Notions of sexual perversions have a long history in philosophy, dating back at least to those two pillars of Western thought: Plato and Aristotle. The position advanced by Aristotle, who understood all phenomena within a framework of a teleological universe, has been particularly influential.  The telos of sex has traditionally been taken to be reproduction, and hence all uses of the sexual organs outside this purpose were thought to be unnatural and condemned as perverse. When the Catholic Church adopted the basic conceptual framework of Aristotelianism, via St. Thomas Aquinas in the thirteenth century, it also adopted this view of sex and turned perversions into sins. This view is, of course, still with us today. But in the past century or so, there have been attempts to alter fundamentally our conception of sexual desire and of sexual perversion.
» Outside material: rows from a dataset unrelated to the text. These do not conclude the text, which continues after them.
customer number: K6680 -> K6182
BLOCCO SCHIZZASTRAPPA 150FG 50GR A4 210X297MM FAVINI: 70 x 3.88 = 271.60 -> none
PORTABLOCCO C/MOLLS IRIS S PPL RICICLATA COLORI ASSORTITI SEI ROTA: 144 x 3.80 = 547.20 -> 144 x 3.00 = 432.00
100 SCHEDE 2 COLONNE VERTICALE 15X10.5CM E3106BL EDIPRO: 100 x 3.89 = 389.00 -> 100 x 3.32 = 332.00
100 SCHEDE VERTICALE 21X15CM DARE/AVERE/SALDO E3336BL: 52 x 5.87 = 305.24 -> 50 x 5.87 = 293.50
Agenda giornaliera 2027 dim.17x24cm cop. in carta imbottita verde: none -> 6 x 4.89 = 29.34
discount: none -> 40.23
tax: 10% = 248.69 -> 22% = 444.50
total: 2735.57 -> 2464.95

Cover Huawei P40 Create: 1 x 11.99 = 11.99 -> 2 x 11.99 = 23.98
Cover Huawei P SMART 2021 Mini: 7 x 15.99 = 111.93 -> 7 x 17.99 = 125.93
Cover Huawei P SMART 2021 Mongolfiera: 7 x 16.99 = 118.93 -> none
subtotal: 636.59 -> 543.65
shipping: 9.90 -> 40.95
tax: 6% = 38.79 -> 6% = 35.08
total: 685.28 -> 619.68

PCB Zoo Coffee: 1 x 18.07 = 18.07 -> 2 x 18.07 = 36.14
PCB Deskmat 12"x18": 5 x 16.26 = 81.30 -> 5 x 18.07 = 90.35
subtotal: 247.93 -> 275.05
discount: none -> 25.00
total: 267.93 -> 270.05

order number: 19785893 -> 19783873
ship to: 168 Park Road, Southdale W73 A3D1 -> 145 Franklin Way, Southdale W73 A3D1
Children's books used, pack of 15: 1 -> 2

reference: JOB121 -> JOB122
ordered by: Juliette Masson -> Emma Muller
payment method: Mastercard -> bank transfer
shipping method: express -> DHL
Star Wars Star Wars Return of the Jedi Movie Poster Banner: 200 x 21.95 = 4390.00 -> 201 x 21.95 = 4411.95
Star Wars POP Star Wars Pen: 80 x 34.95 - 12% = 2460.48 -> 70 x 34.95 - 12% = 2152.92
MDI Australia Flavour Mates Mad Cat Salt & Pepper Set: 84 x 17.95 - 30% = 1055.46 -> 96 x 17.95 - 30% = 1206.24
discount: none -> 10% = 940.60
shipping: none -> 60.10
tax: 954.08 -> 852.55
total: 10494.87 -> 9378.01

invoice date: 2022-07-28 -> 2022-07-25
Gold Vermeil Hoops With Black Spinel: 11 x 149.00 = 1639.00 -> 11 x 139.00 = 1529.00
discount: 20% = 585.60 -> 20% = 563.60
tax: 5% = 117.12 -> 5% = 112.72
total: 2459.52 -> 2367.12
In this paper, I shall explore several current philosophical and psychological conceptions of perverse sex, broadly construed to include sexual disorders as well as paraphilias. As we shall see, these conceptions of perversity overlap in significant ways. Both disciplines have presented a normative and ‘perfectionist’ view of sex that defines normophilic sex as reciprocal, affectionate and interpersonal, and have derivatively defined sexual perversions, paraphilias, and dysfunctions as failures to attain this end. In this, while it’s true that contemporary versions of these concepts has avoided talk of sin, they continue to retain a teleological framework in which ‘normal’ sex has to attain its ‘proper end’ – in this case, reciprocal, affectionate, and interpersonal sex. Though there is nothing wrong with such sexual relationships, I suggest that this conception of sexual normality and perversion is deeply problematic when failures to match the ideal are viewed as forms of mental illness standing in need of medical correction.

In 1969, the American philosopher, Thomas Nagel, published “Sexual Perversion,” which was part of a trend that attempted to understand perversion outside the traditional context of unnatural and sinful sex. Borrowing heavily from Sartre, Nagel maintained that paradigmatic cases of sexual desire begin as self conscious desires for another that can only be completed in mutual desire. That is to say, sexual desire must not only involve awareness that another feels sexual desire towards you, but also that that awareness increases your sexual desire, and vice-versa: it is, then, a “multi-level interpersonal awareness” of escalating desire. (Nagel, 1969)  On this account, sexual perversion is any incomplete version of this complex of mutual desire thus making all narcissistic practices sexual perversions which could include many of the sexual paraphilias listed in the Diagnostic and Statistical Manual of Mental Disorders:  e.g., pedophilia, sadism, masochism, exhibitionism, fetishism, and partialism (the exclusive focus on part of the body) (APA, DSM IV TR, 2000, 566-576). It is important to note here that while these paraphilias can be narcissistic in Nagel’s sense, they need not be, with the probable exception of pedophilia. For example, while an exhibitionist might not care whether those he flashes appreciate his behavior, some exhibitionists may only become aroused when ‘performing’ before a willing and sexually aroused audience.  That is, for this later group of exhibitionists, there could be a multi-level interpersonal awareness of escalating desire.

One of the reasons we find such commonality between what Nagel offers as perversions and the DSM offers as paraphilias is that the American Psychiatric Association (APA), which publishes the DSM, sees normophilic sex in much the same way Nagel does. This becomes clear when considering how the APA describes a deviation from the norm. “The Paraphilias,” they claim, “are characterized by arousal in response to sexual objects that are not part of normative arousal-activity patterns and that in varying degrees may interfere with the capacity for reciprocal, affectionate sexual activity (APA, DSM III-R, 1987, 279: emphasis added). In defending the APA’s current description of sexual desire, Robert Spitzer says that just as the function of the heart is to pump blood and of the eyes to see, “sexual arousal brings people together to have interpersonal sex. Sexual arousal has the function of facilitating pair bonding which is facilitated by reciprocal affectionate relationships” (Spitzer, 2006, 114. Emphasis added). Clearly, then, Nagel, Spitzer, and the APA all view normophilic sexual desire as necessarily involving a reciprocal, interpersonal awareness of some sort. Moreover, as Spitzer adds: “There is a normal development of sexual arousal and sometimes it can go wrong” (Spitzer, 2006, 114).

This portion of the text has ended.